Currently, a total of 23 teams operate under the Ecotaxi system, of which 11 cover the route that goes from the National Bus terminal, through Infanta, Zanja, Curita Park, Fraternity Park and Cienfuegos Street, to the train terminal. The rest goes from the railway terminal to the Hermanos Ameijeiras hospital.
“Many of us worked as Cocotaxis drivers, and now we are providing our services here. The rest switched by virtue of having licenses to drive both a car and a motorcycle”
The project is funded primarily by the United Nations Development Program (UNDP) to “promote the empowerment of women through income earning, and to achieve gender equality.” Which is the reason why all the drivers are women.
Yanitza de Caridad Reyes Ramírez, one of them, states that during her time as a driver she has done “very well” and that “it is an excellent job opportunity”.
She found out about the job “through the call made by the Federation of Cuban Women right here at the base,” agency number 9 of Taxis Cuba (on Desagüe Street). “Many of us worked as Cocotaxis drivers and now we are serving here. The rest switched by virtue of having licenses to drive cars and motorcycles,” she says.
Reyes does not want to specify how much she earns per month after taxes and how much the company keeps, but she assures that she “does well”, because the course “is relatively short, and the price is more accessible to the public than any taxi”. She also pointed out that in reality “most of the time customers leave the five pesos”, one peso more than the ticket costs.
Ramona Vázquez, a former cycling and skating athlete, explains that in order to participate in the project, you must have at least three to five years of experience and a car license. “Someone who has recently obtained a driver’s license cannot take part in the project, people are transported here, and the lives of the passengers imply responsibility,” she says. “We do not have a fixed salary. The owner has to provide 125 pesos a day, the one who is hired, 300. I am not the owner, I am an assistant, but I am already working to become the owner”.

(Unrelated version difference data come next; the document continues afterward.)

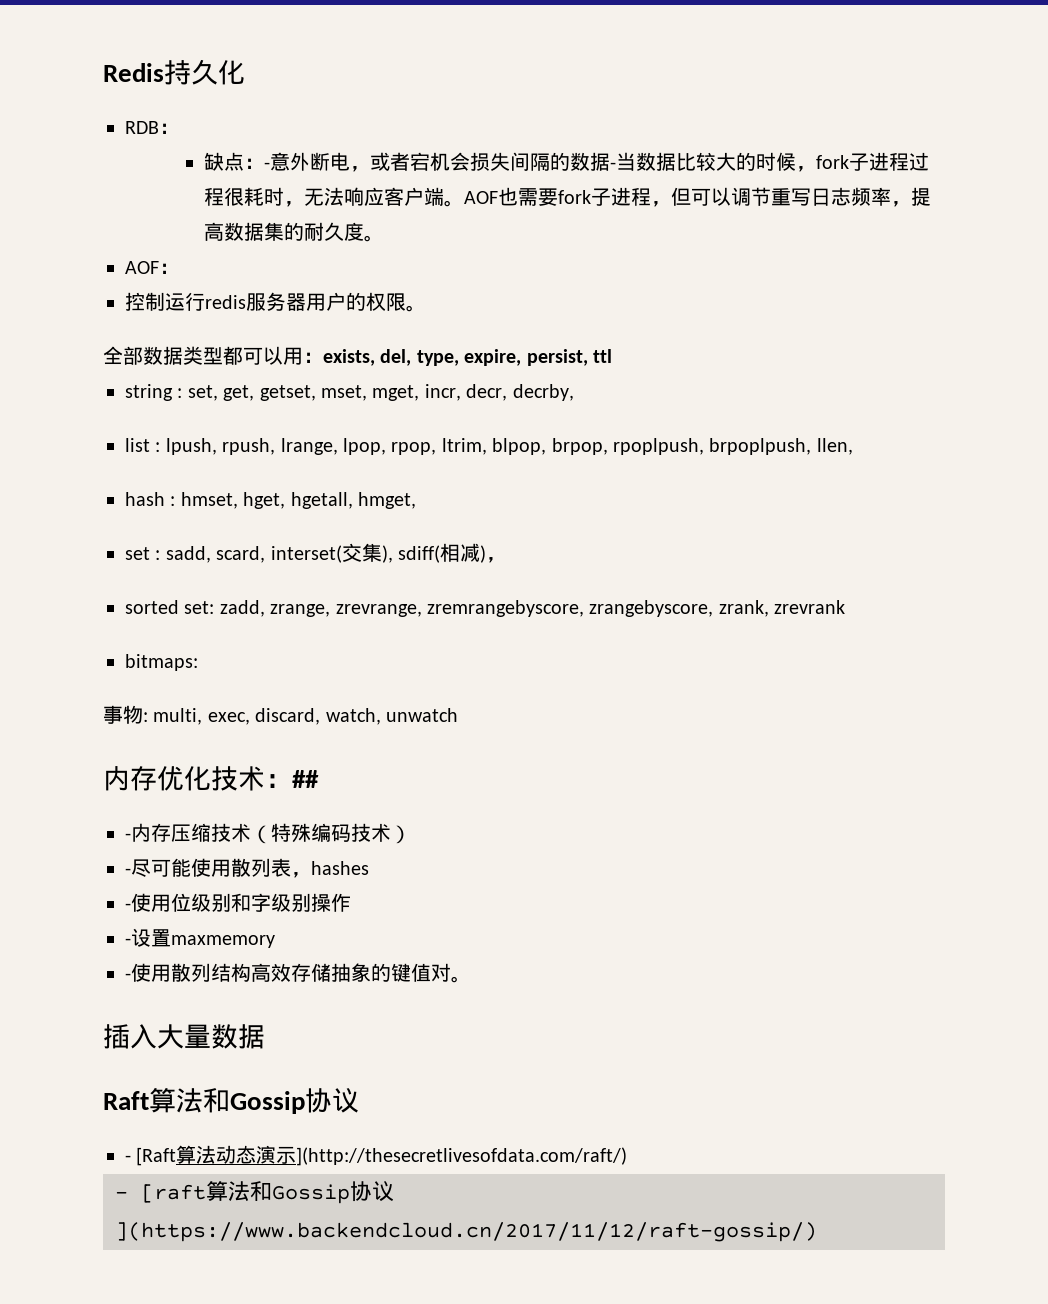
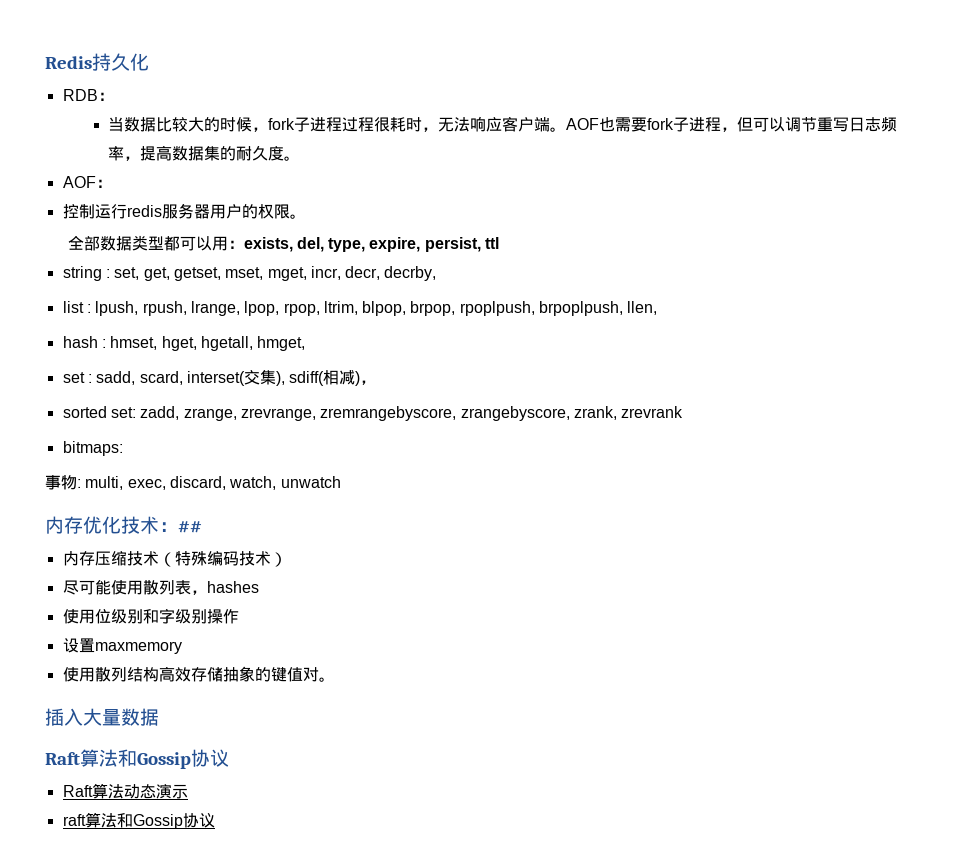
- 缺点：-意外断电，或者宕机会损失间隔的数据-当数据比较大的时候，fork子进程过程很耗时，无法响应客户端。
+ 当数据比较大的时候，fork子进程过程很耗时，无法响应客户端。
- -内存压缩技术（特殊编码技术）
+ 内存压缩技术（特殊编码技术）
- -尽可能使用散列表，hashes
+ 尽可能使用散列表，hashes
- -使用位级别和字级别操作
+ 使用位级别和字级别操作
- -设置maxmemory
+ 设置maxmemory
- -使用散列结构高效存储抽象的键值对。
+ 使用散列结构高效存储抽象的键值对。
- - [Raft算法动态演示](http://thesecretlivesofdata.com/raft/)
- - [raft算法和Gossip协议](https://www.backendcloud.cn/2017/11/12/raft-gossip/)
+ Raft算法动态演示
+ raft算法和Gossip协议

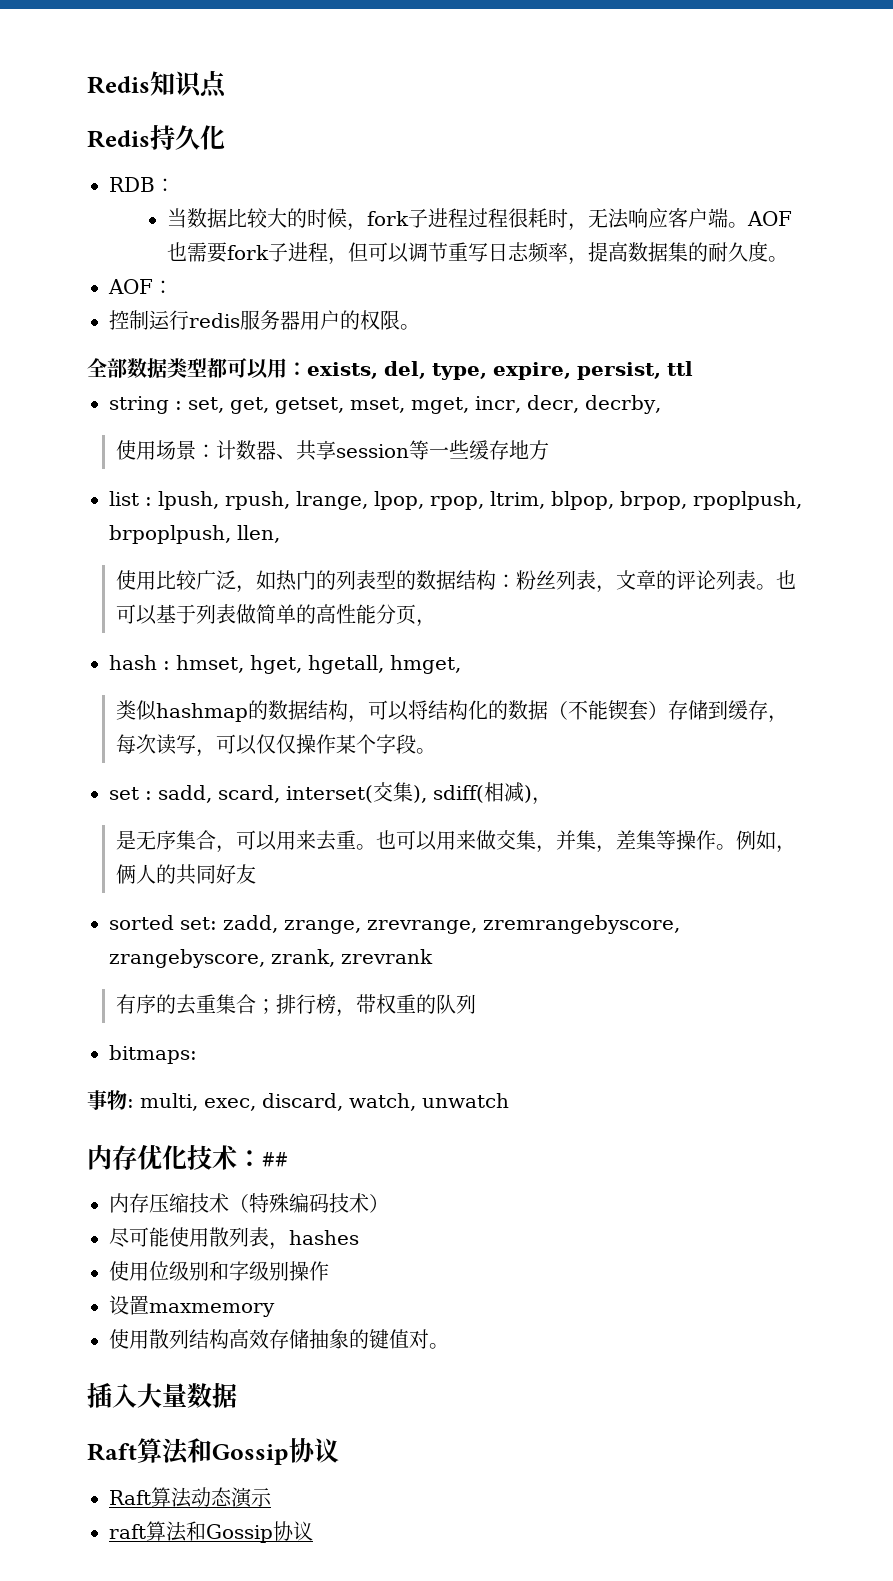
+ Redis知识点
+ 使用场景：计数器、共享session等一些缓存地方
+ 使用比较广泛，如热门的列表型的数据结构：粉丝列表，文章的评论列表。也可以基于列表做简单的高性能分页，
+ 类似hashmap的数据结构，可以将结构化的数据（不能锲套）存储到缓存，每次读写，可以仅仅操作某个字段。
+ 是无序集合，可以用来去重。也可以用来做交集，并集，差集等操作。例如，俩人的共同好友
+ 有序的去重集合；排行榜，带权重的队列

“We do not have a fixed salary. The owner has to provide 125 pesos a day, the one who is hired, 300. I am not the owner, I am an assistant, but I am already working to become the owner”
In an approximate calculation, if there are 6 seats, in one trip the driver could earn at least 24 pesos that would add up to 432 after completing the 18 trips of the day. If they have to deliver 125 to the company, the daily profit would be 307 pesos before subtracting 10% for the National Tax Administration Office (ONAT).
This is for the owner-drivers. The hired or assistants, on the other hand, have to give 300 pesos to the company and they keep 132.
Sometimes the team breaks down and they have to stop working and, of course, income goes down. “It is the same system as the Gazelle, we can have an assistant, we take turns, three days for her and three days for me, the issue is that she has to be a woman and have car and motorcycle licenses”.
Another of the women who preferred not to tell us her name, does it in a different way, declares that this job does not “give her business”, but that it is convenient for her to have a link with the State and that is why she was contracted.
In addition to the payment to the ONAT, she also pays the cost of repairs done on the motorcycle. “I don’t make enough,” she asserts. “It is not profitable for me to have an assistant. Today, I don’t feel well, yet here I am at the helm. With what I earn, I hardly have enough for my daily expenses, and cannot afford to dream of putting something in the bank. If you do not have access to another income, you are in trouble”.
*Translator’s note: The classic American cars still common in Cuba are nicknamed “almendrones” in reference to their “almond” shape; many of these are used as taxis.